Présentée en mai à l’occasion d’un évènement Hoka au cours duquel Jim Walmsley a battu le record du monde du 50 miles, cette Carbon X est la nouvelle vitrine de la marque américaine. Côté look, la chaussure est épurée, magnifique dans son habillage bleu et blanc. On retrouve la semelle très épaisse et incurvée propre à Hoka. Cette paire donne à la fois une sensation de légèreté et de confort. Le mesh est très aéré et même aérien tant il se fait oublier. La languette, très fine, peut provoquer quelques difficultés aux premiers laçages mais on s’y habitue vite et elle est suffisamment protectrice.

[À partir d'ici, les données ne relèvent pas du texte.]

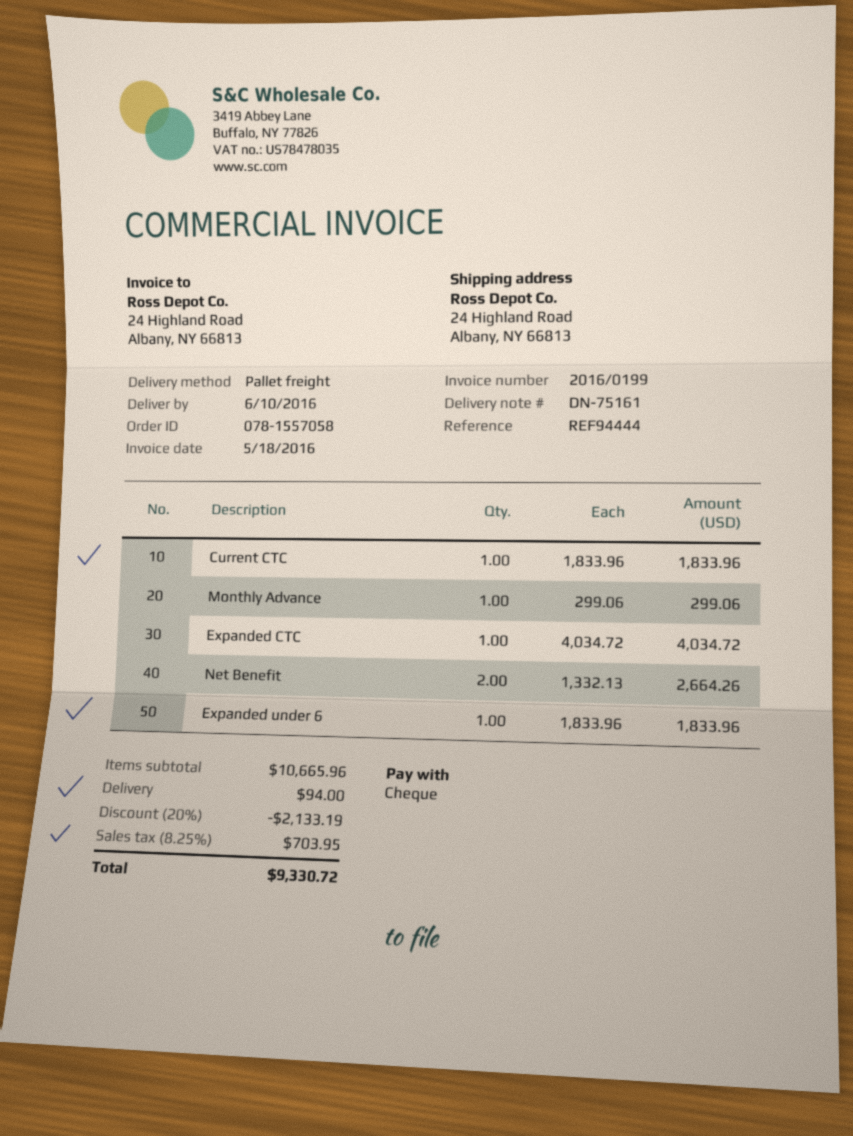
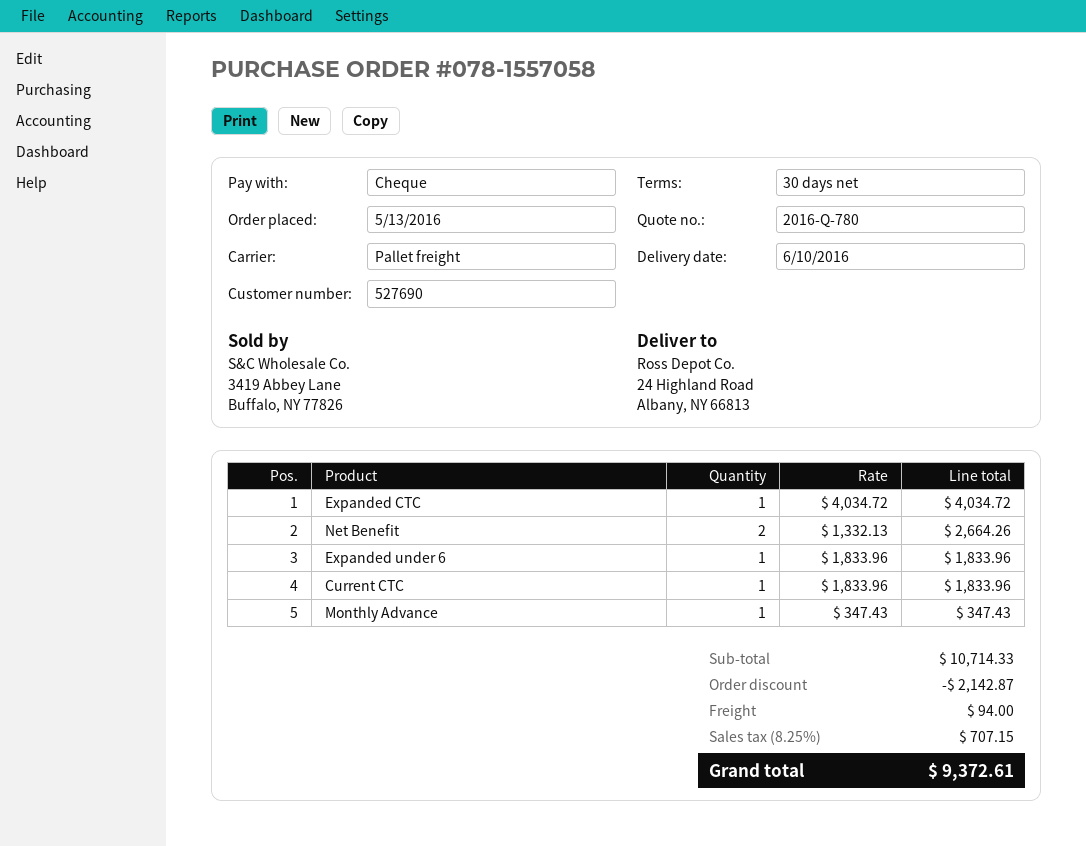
Monthly Advance: 1 x 299.06 = 299.06 -> 1 x 347.43 = 347.43
subtotal: 10665.96 -> 10714.33
discount: 2133.19 -> 2142.87
tax: 8.25% = 703.95 -> 8.25% = 707.15
total: 9330.72 -> 9372.61

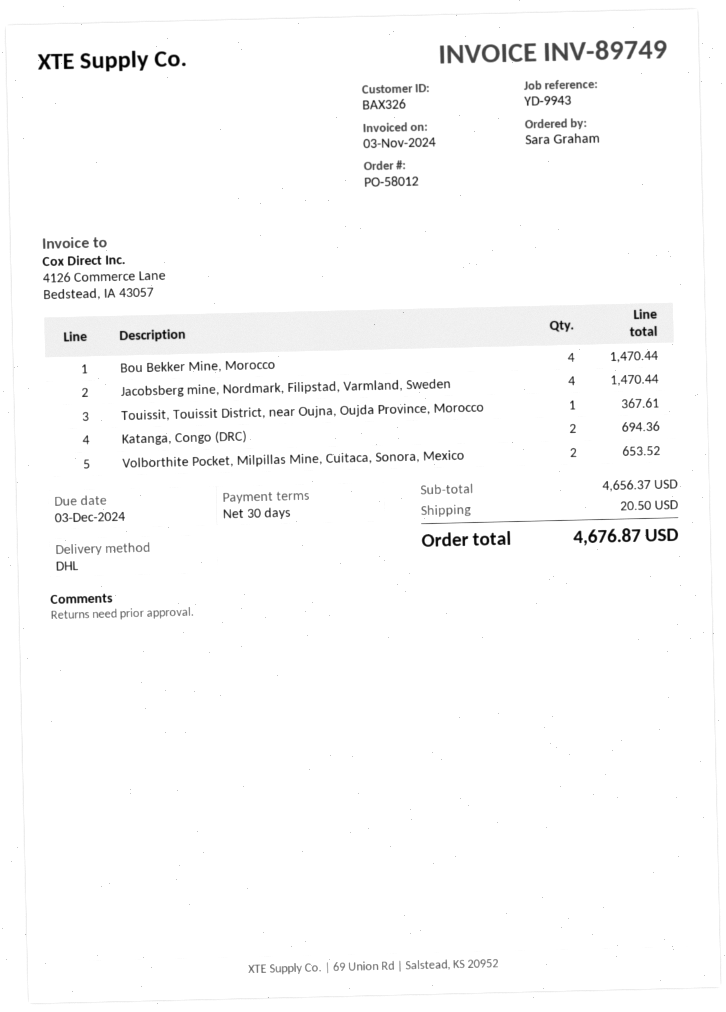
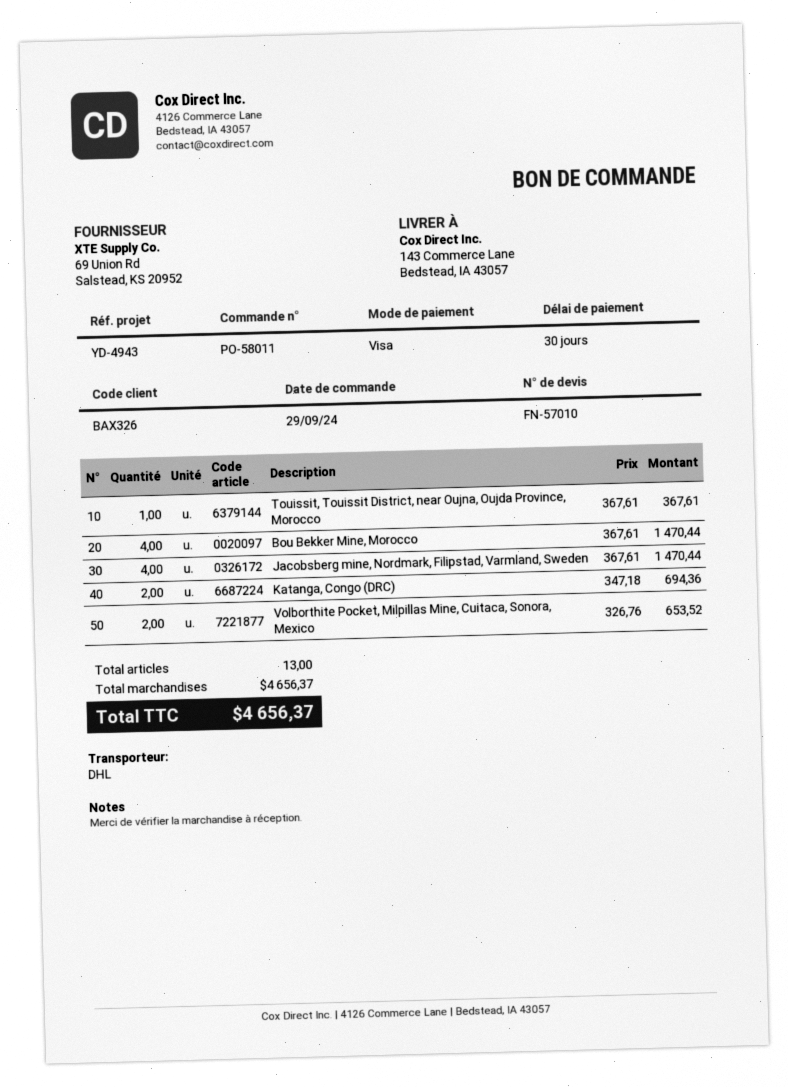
order number: PO-58012 -> PO-58011
reference: YD-9943 -> YD-4943
shipping: 20.50 -> none
total: 4676.87 -> 4656.37

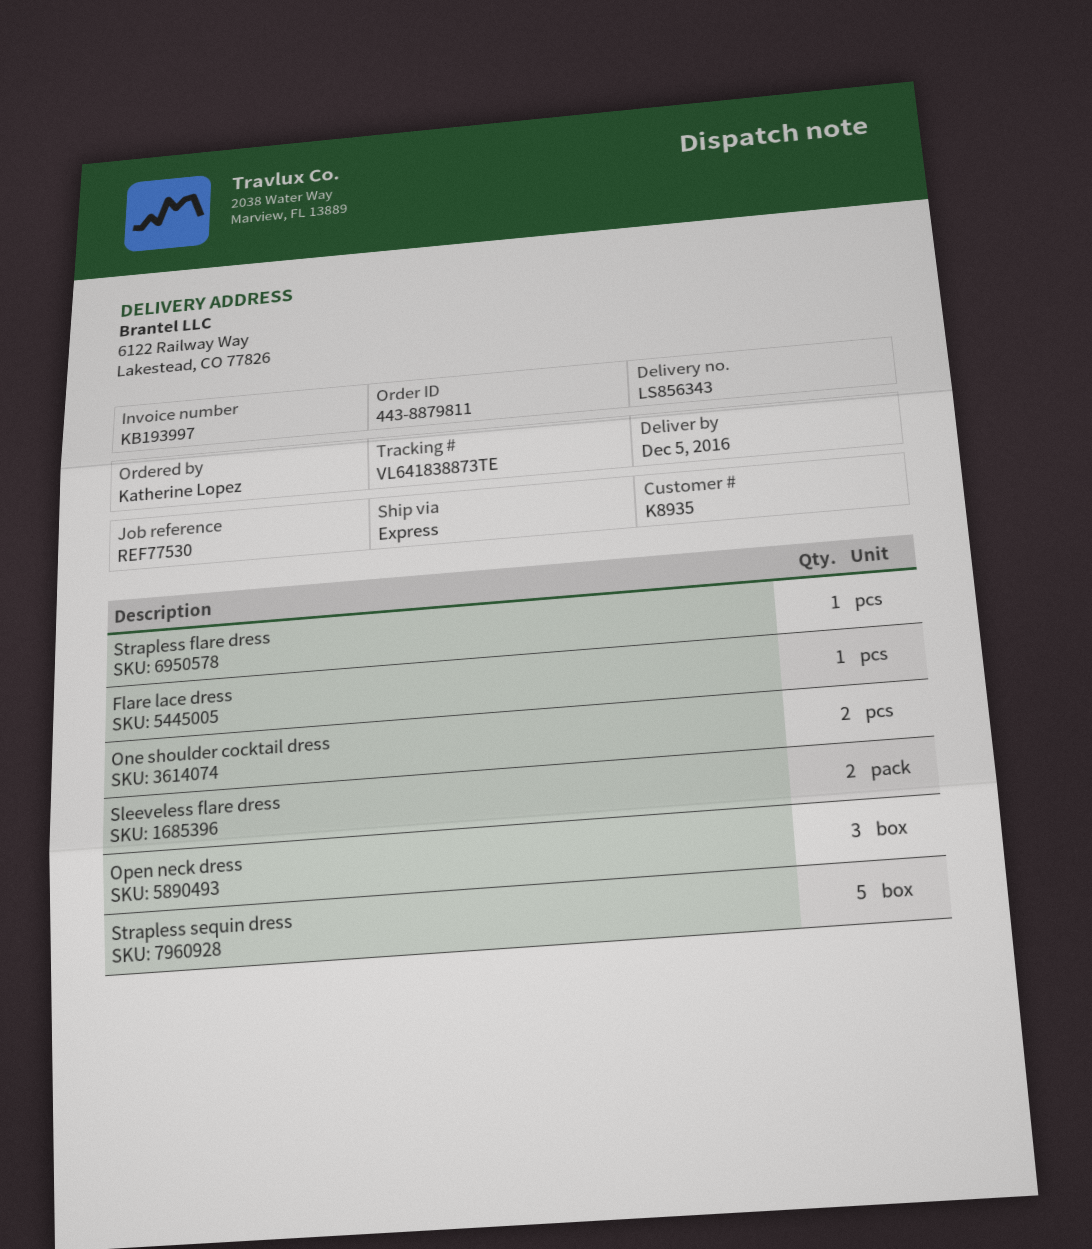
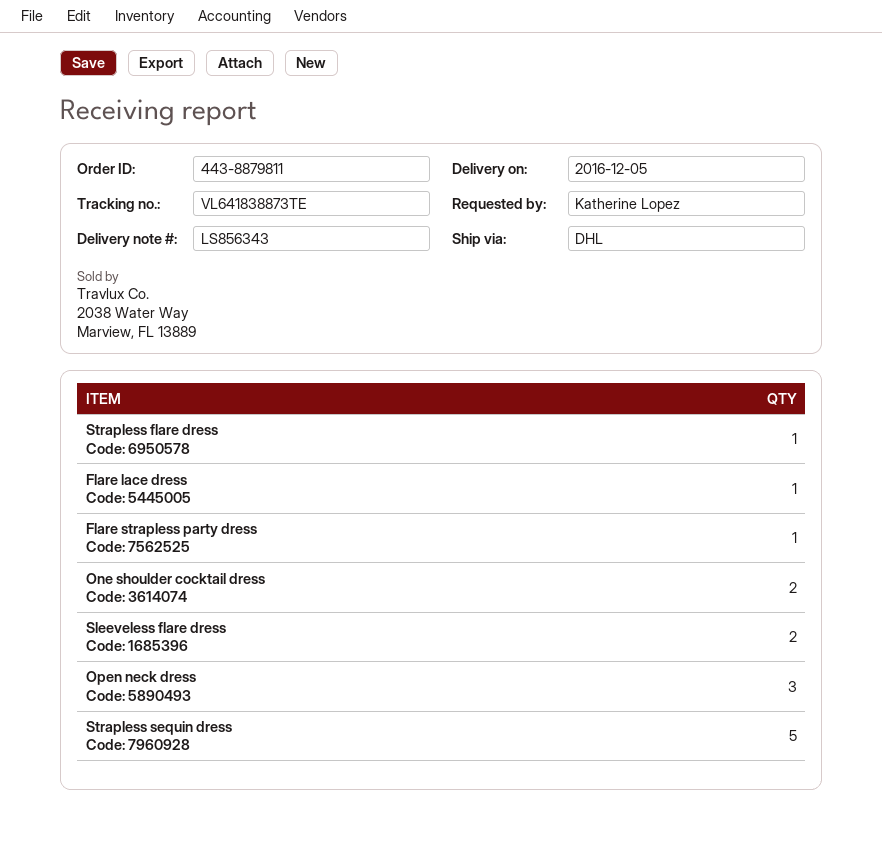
shipping method: express -> DHL
Flare strapless party dress: none -> 1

Le chaussant est large tout en maintenant parfaitement le pied.

Attention toutefois, lorsqu’on l’enfile pour la première fois, elle donne l’impression d’être très rigide. Cette sensation s’atténue en course. Son point fort, c’est le dynamisme, qui est bien au rendez-vous. La plaque carbone placée dans la semelle offre un effet rebond impressionnant en début de courseAssocié à un Metarocker très prononcé – la forme de la semelle voutée qui favorise une transition du pied et le basculement du corps vers l’avant – cette Carbon X offre un cocktail confort/dynamisme bluffant. Côté bémol, j’ai été un peu gêné au niveau de la voute plantaire. Le soutien d’arche est important : cela surprendra certains quand d’autres trouveront cette petite aide bienvenue sur sortie très longue. Autre point négatif ; l’effet rebond a eu un peu tendance à s’atténuer sur les sorties longues sans que j’arrive à déterminer si cela était dû à la plaque carbone qui répondait moins bien du fait des contraintes répétées ou de ma foulée qui s’était trop dégradée. Mais si la nouvelle technologie utilisée dans cette Carbon X ne finit pas par être interdite en course il s’agit là d’une piste très intéressante qu’Hoka devrait creuser. 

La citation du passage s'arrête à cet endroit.